What was there about these logbooks that provided the fascination of the chase to the collector? Musty, space consuming, often phonetically spelled and illegible, they offered none of the factors that book collectors cherish in gilt-edge areas of collecting. Even to the dry-land whaleman in the security of a steady armchair, reading logbooks can be a tedious experience often comparable to that of reading a dictionary. There are plenty of characters but they are not developed. There is little, if any, plot and the only rising and falling action is in the constant motion of the vessel. No words were wasted in eh tedious recording of wind, weather and whales nor in citing other less routine events of the voyage, for example: ‘Sighted whales. Loard [sic] boats. Took 1’; or ‘Cook sick, goes over side. Nothing seen but his cap.’
Hardship and disaster, monotony and homesickness were only occasionally relieved by a gam with another vessel or liberty on a Pacific Island. But the determined reader will find in these pages all the ills that sailors fall heir to – enough material to stir the imagination of writers for years to come. There are accounts of castaways, mutinies, desertions, floggings, women stowaways, drunkenness, illicit shore leave experiences, scurvy, fever, collisions, fire at sea, stove boats, drownings, hurricanes, earthquakes, tidal waves, shipwrecks, ships struck by lightinning, men falling from the masthead, hostile natives, barratry, brutal skippers, escape from Confederate raiders, hard luck voyages and ships crushed by ice.

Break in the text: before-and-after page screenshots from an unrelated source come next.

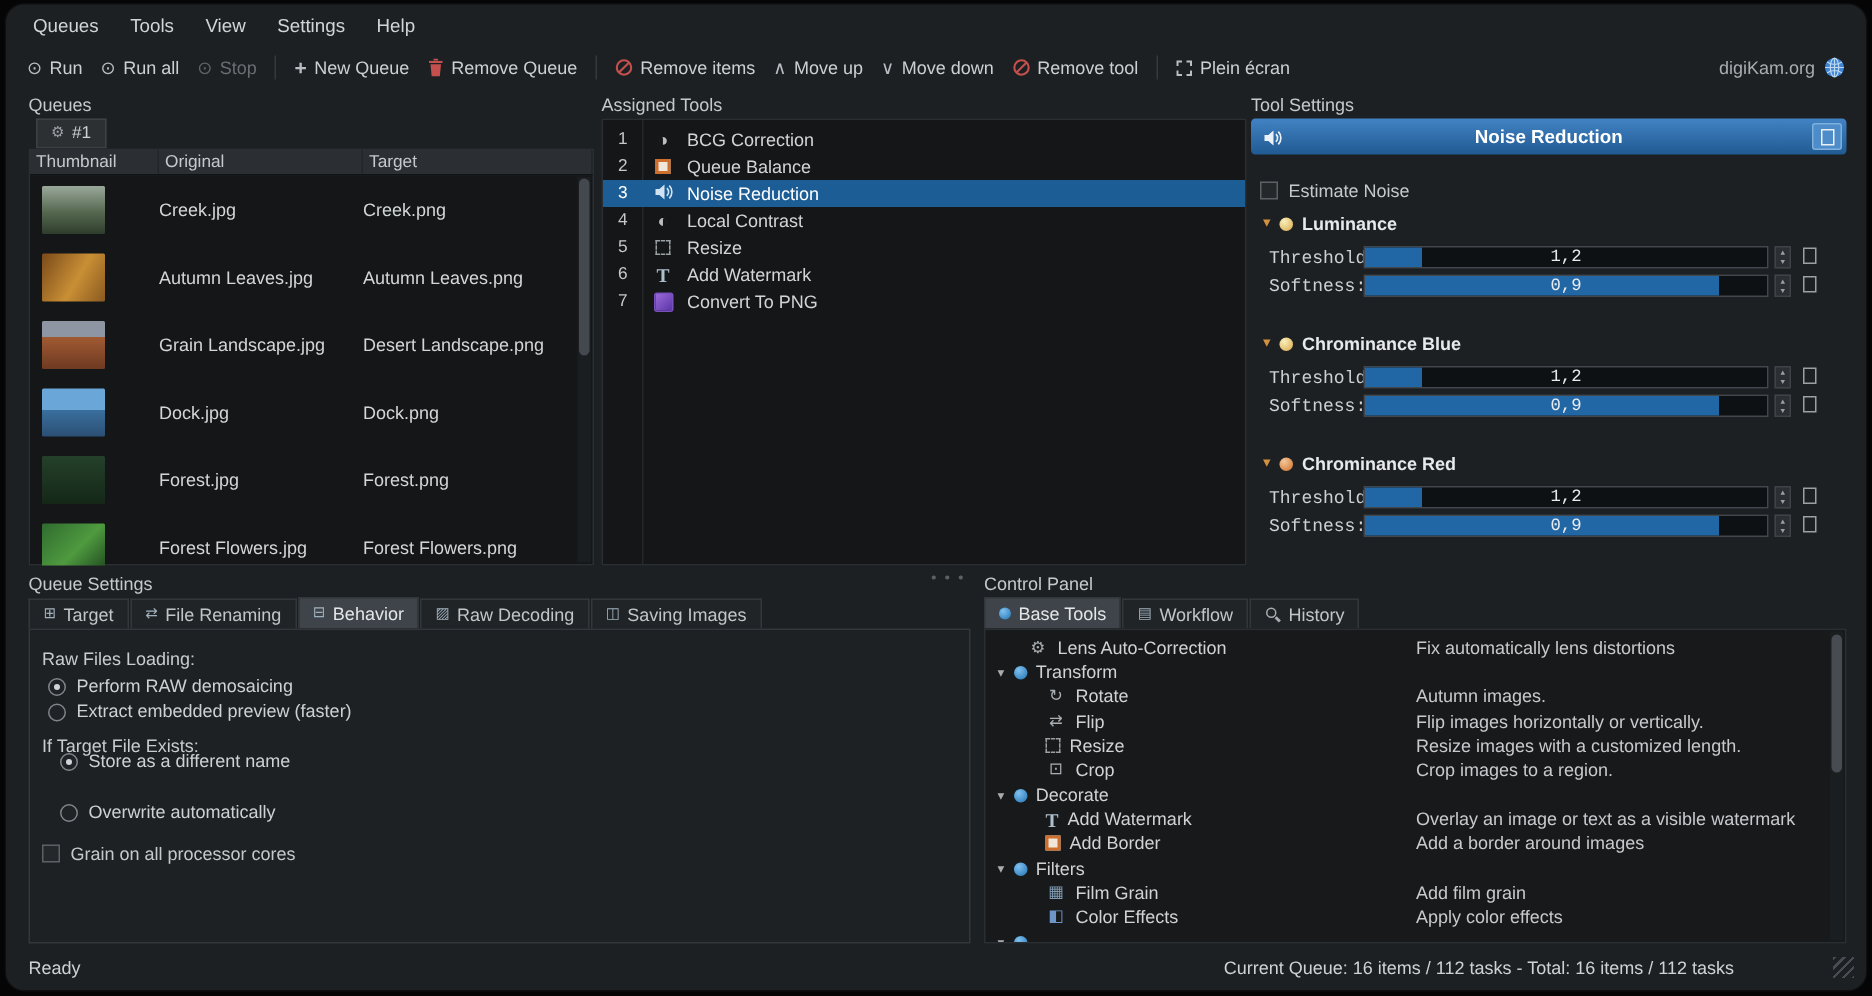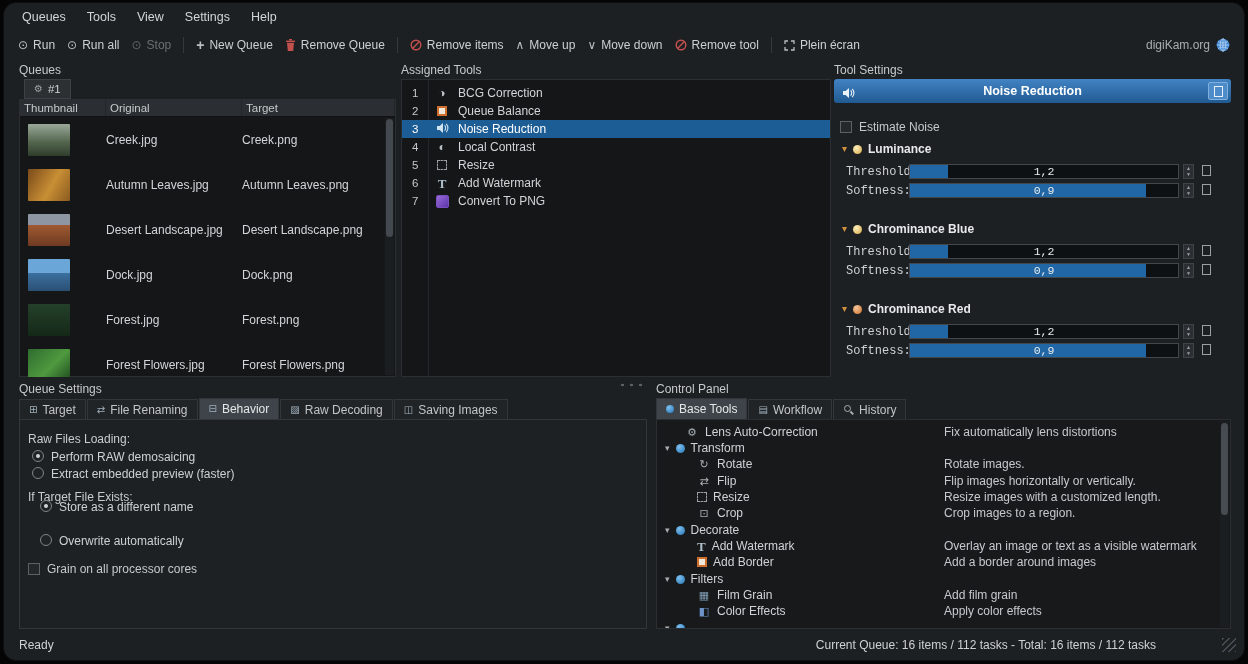"Desert Landscape.jpg" span.qc2 { text: Desert -> Grain }
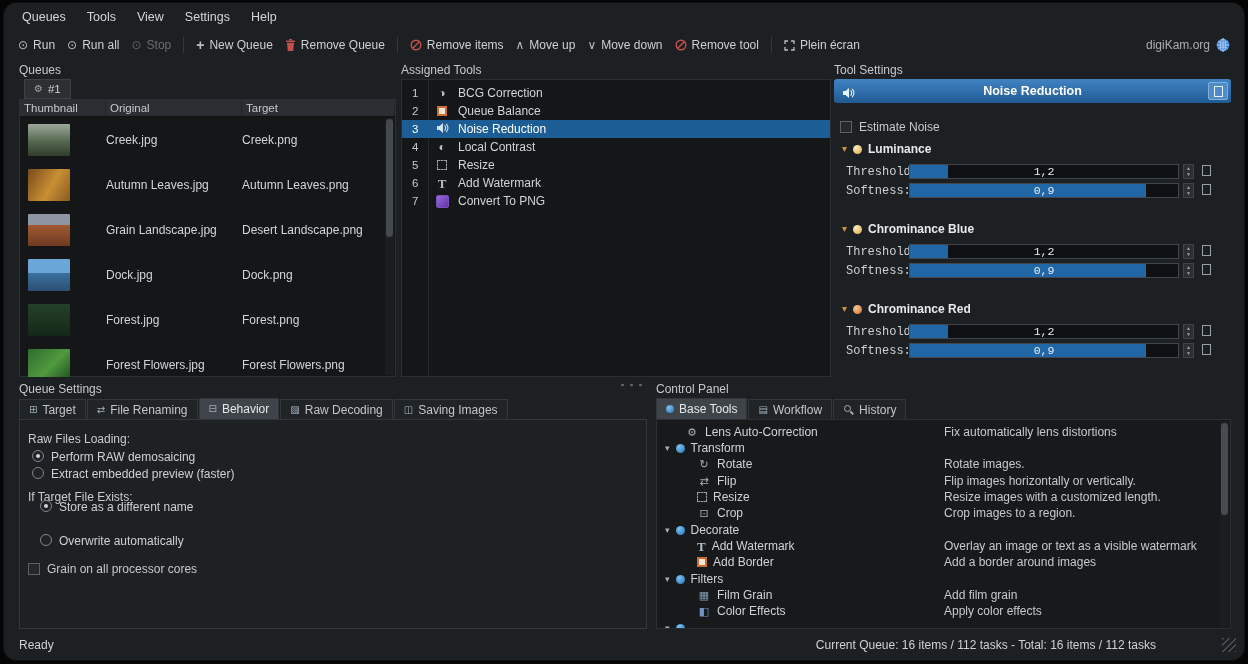"Perform RAW demosaicing" .radio { align-items: flex-start -> flex-end }
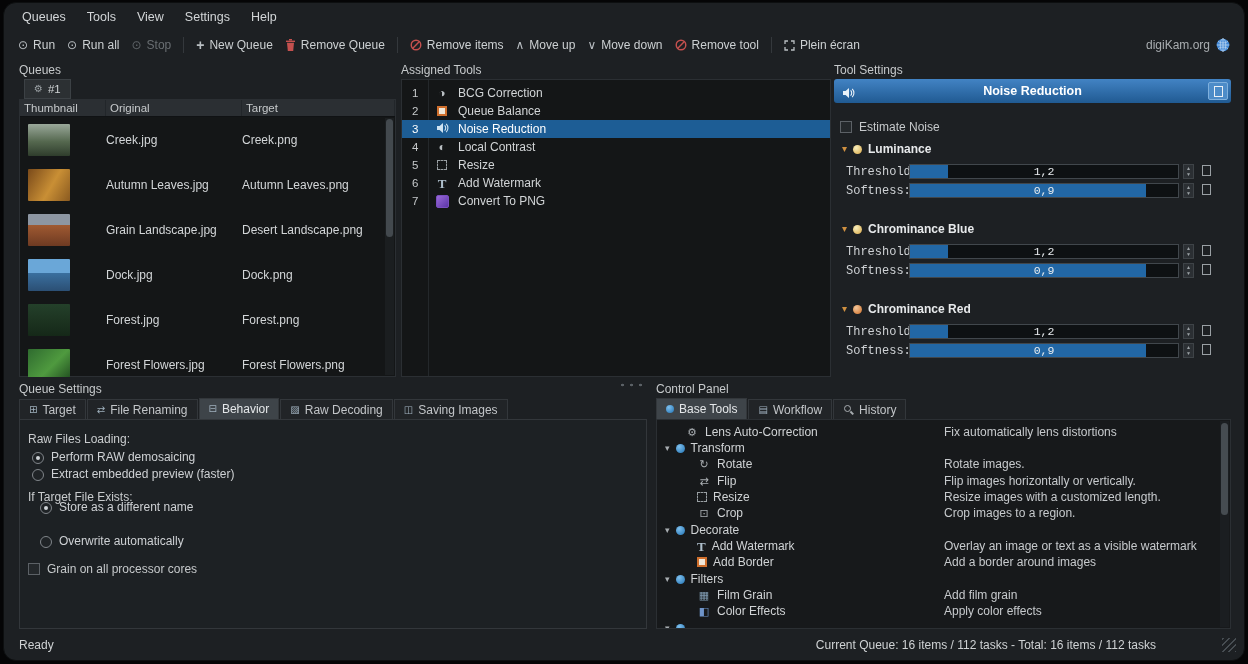"Rotate images." span.tdesc { text: Rotate -> Autumn }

A fuller indexing of the information stored in the Nicholson Whaling Collection would reveal a geographic list of places visited by whalemen; a list of unusual occurrences, such as descriptions of storms, atmospheric and astronomical phenomena; accounts of winds and temperature of air and water; tide, current, reef and ice conditions; times of the year when the Arctic Ocean can be entered via Bering Strait; wintering-in conditions at Herschel Island and other locations; records of the locations of whales at different times of the year; observations on the fauna and flora; soundings and discoveries of unchartered rocks, reefs and islands; illustrations of ships, whales, landfalls and house flags; names of wives and children who accompanied captains; the effect of the Civil War on whaling; lists of vessels gammed or sighted; lists of deserters; and original poetry and whaling ballads. These manuscripts will also yield information of historical, scientific, geographical, genealogical and anthropological value.